Il devient urgent de nous retrouver sur un geste partagé capable de reconstruire la spécificité (du rôle et du travail) de l’universitaire et de l’intellectuel dans la cité : celui d’une pratique théorique qui s’attache à construire ses problèmes plutôt qu’à en subir ses manifestations. Nous suggérons donc aux sceptiques de ne pas jeter le soupçon sur les travaux financés par le ministère des Armées pour deux raisons : certains de ses travaux n’ont rien à envier aux leurs, et il est plus aisé de choisir ses financements lorsqu’on est titulaire dans une institution universitaire centrale. Face à la généralisation du financement de la recherche par projet, le regain d’intérêt des armées pour les sciences sociales, constitue, faute de mieux, une ressource pour les collègues les plus précaires.

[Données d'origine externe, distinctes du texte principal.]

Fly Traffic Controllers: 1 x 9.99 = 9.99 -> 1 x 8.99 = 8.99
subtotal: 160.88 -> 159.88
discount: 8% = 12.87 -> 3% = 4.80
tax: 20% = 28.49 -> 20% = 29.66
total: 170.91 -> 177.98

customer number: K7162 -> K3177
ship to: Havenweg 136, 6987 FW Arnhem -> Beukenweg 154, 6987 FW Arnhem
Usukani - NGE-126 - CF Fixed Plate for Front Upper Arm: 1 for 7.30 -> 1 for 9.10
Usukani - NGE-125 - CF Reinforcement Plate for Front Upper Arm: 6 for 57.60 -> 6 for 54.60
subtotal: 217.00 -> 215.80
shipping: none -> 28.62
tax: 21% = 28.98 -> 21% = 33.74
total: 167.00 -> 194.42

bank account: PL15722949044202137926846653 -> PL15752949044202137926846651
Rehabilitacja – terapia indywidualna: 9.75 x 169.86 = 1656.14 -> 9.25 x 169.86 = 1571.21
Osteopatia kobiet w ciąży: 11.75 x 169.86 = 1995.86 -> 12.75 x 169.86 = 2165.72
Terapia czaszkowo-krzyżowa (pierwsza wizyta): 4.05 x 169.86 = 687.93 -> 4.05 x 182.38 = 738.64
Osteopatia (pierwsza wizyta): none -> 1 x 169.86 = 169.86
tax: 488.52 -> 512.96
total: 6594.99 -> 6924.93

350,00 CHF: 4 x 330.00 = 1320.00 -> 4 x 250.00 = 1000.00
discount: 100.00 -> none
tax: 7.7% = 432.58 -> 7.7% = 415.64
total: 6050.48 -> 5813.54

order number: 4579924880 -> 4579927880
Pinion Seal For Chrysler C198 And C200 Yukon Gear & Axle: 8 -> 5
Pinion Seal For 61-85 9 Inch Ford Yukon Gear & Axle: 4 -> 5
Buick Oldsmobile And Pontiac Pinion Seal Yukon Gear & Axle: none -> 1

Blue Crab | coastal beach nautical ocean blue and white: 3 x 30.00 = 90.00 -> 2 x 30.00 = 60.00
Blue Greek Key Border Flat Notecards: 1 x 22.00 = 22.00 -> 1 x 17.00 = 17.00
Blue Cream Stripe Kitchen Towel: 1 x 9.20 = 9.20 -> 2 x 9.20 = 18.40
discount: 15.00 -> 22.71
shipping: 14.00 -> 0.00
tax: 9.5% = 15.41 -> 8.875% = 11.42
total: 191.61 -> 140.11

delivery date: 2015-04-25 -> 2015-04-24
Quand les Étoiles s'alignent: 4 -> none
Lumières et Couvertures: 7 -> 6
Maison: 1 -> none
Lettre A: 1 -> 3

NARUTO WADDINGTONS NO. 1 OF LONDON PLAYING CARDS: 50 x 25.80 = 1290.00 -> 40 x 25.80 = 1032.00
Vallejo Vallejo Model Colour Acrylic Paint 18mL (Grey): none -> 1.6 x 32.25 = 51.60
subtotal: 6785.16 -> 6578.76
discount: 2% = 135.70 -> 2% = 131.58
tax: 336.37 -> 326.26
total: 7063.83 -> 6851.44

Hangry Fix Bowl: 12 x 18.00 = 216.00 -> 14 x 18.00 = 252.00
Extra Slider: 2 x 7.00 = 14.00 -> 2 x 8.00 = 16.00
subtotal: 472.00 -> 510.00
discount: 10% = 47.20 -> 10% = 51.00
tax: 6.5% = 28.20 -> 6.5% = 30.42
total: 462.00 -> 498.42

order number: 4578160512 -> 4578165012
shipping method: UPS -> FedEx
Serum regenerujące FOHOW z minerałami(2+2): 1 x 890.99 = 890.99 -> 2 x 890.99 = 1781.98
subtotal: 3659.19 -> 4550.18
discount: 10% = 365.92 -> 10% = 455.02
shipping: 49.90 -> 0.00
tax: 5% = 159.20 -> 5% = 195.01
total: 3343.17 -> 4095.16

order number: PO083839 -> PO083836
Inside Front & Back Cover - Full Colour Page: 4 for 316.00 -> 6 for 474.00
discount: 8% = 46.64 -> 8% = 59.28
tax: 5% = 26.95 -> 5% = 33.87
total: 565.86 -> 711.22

Plutôt que de jeter le doute sur la probité de leurs auteurs, nous les invitons à publiciser les lignes rouges pour toute contractualisation de la recherche à la fois en termes d’autonomie fonctionnelle (conditionnalités de financement, participation aux processus de sélection, droit de regard sur les partenariats, exploitation des données, conflits d’intérêt, propriété intellectuelle), de flexibilité administrative (équilibre budgétaire en termes de recherche et de soutien, financement récurrent et pérenne, adaptation aux réalités locales, objectifs fixés sur le temps long) et à réinvestir les institutions censées nous représenter.
Aux enthousiastes, nous prévenons que certaines solutions avancées ne sont qu’une fuite en avant. Nous n’avons rien à gagner à ériger la guerre en « fait social total ». La création d’une section spécifique au Conseil National des Universités (CNU) – tentative heureusement avortée pour la criminologie il y a quelques années – ou d’un doctorat labélisé War Studies reproduira les conditions précises de la marginalisation des études sur et de la guerre comme pour la stratégie (militaire).
L’enjeu est en effet moins de créer une « bulle académique », que de contribuer à replacer le géographe, l’anthropologue, le sociologue, l’historien (des idées et des concepts), ou le politiste spécialiste de la guerre et/ou de la stratégie plus au centre de sa discipline. Bien plus que la demande d’expertise de la part des pouvoirs publics, notre problème réside dans l’incapacité des prospecteurs à s’extraire des pratiques d’évaluation managériale de court terme en écho aux difficultés des enseignant·e·s-chercheur·e·s à (re)formuler collectivement les fondamentaux de leur métier et de leur rôle social et politique.